WHAT YOU HAVE TO DO. Would you write out the lines below exactly, from the one containing "font-size: 14px ->" to the very last, but without the pictures?

LISTED RECORDS.
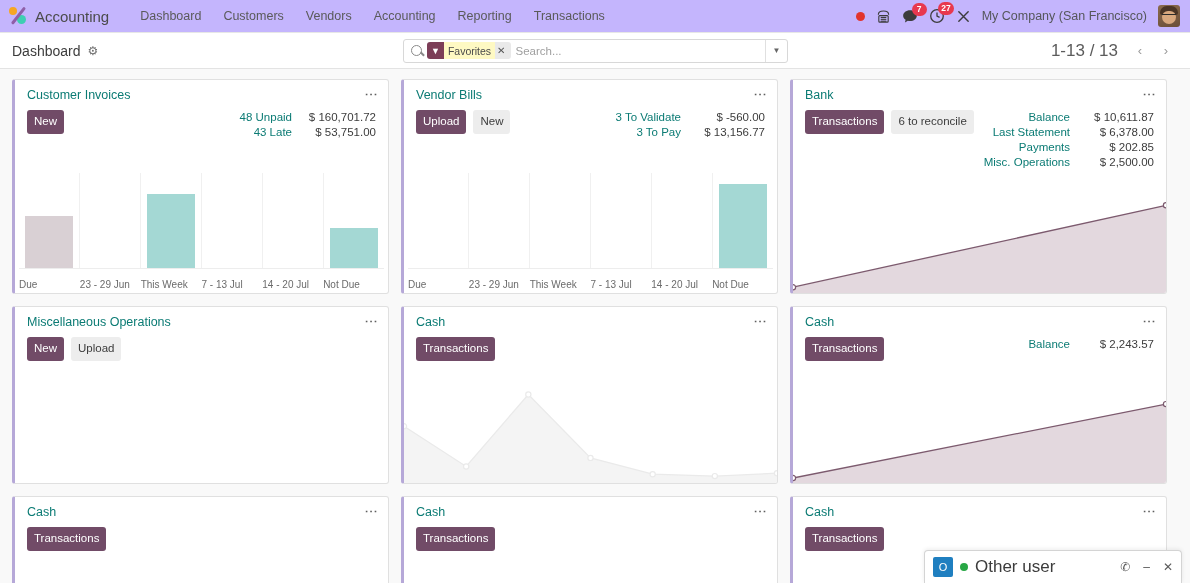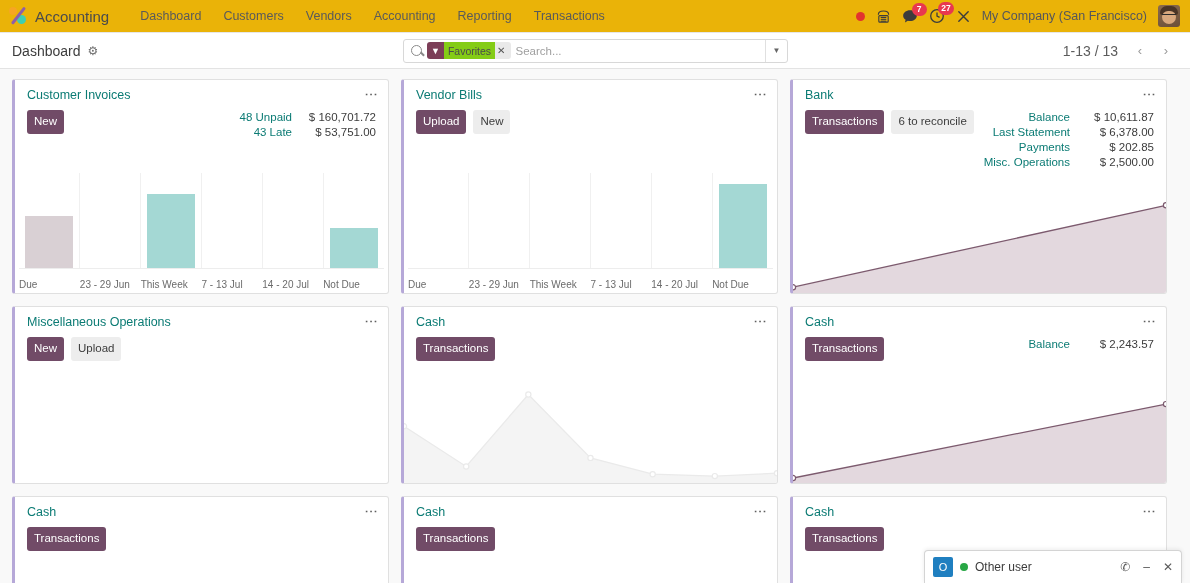"Accounting" .navbar { background: #eab308 -> #c4b5fd }
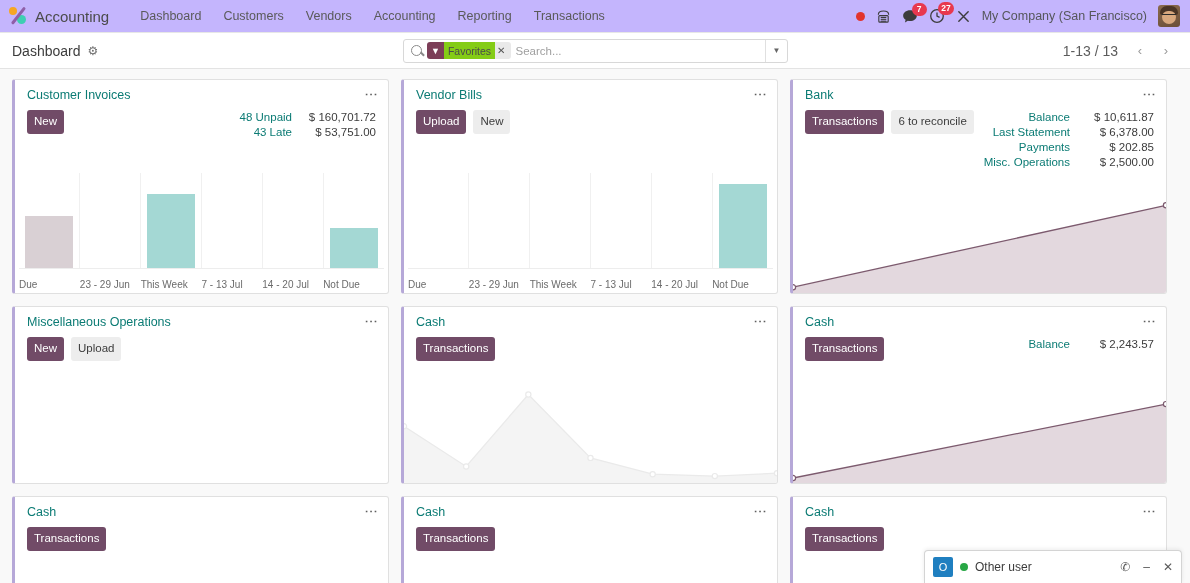"Favorites" .facet-label { background: #84cc16 -> #fef9c3 }
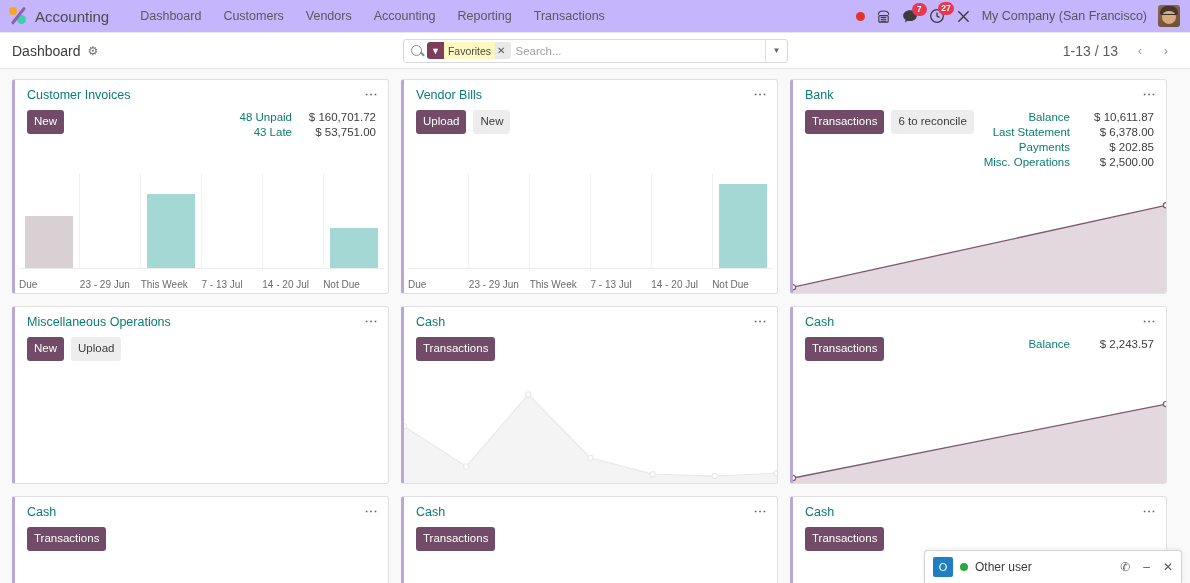"1-13 / 13" .pager-text { font-size: 14px -> 17px }
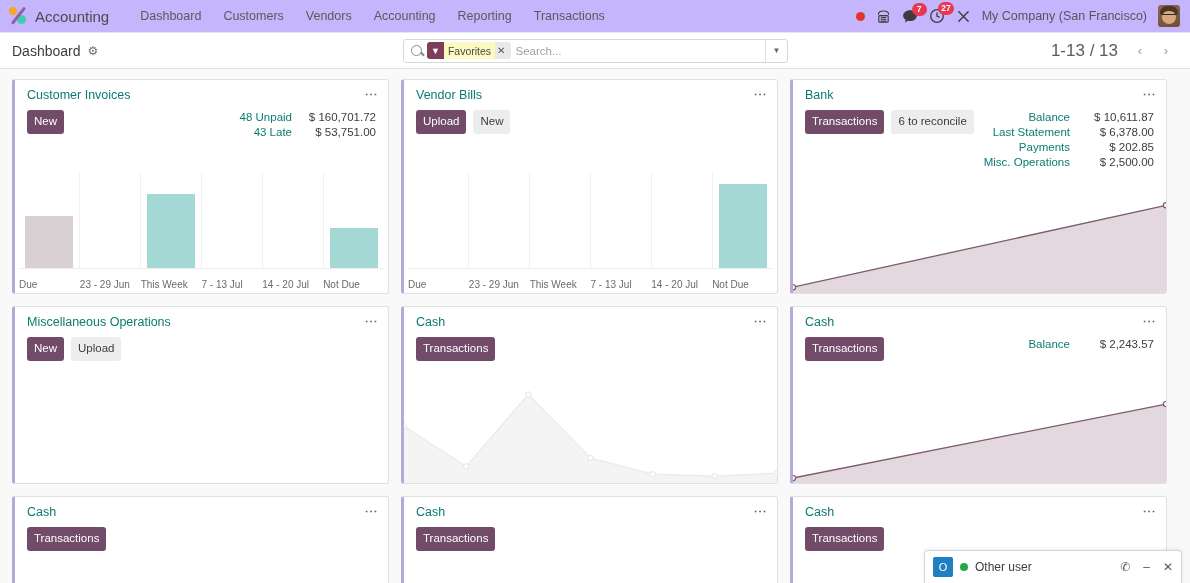"3 To Validate" div.stats { html: none -> <div> <div> <span>3 To Validate</span> <span>$ -560.00</span> </div> <div> <span>3 To Pay</span> <span>$ 13,156.77</span> </div> </div> }
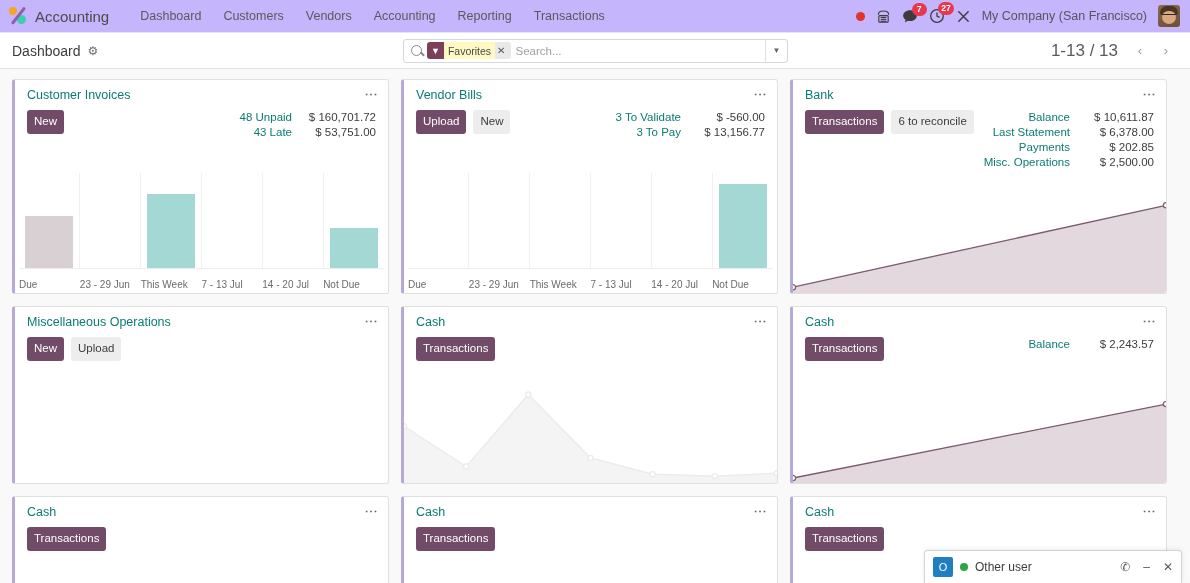"Other user" .chat-name { font-size: 12px -> 17px }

RESPONSE TO THE TASK.
"1-13 / 13" .pager-text { font-size: 14px -> 17px }
"3 To Validate" div.stats { html: none -> <div> <div> <span>3 To Validate</span> <span>$ -560.00</span> </div> <div> <span>3 To Pay</span> <span>$ 13,156.77</span> </div> </div> }
"Other user" .chat-name { font-size: 12px -> 17px }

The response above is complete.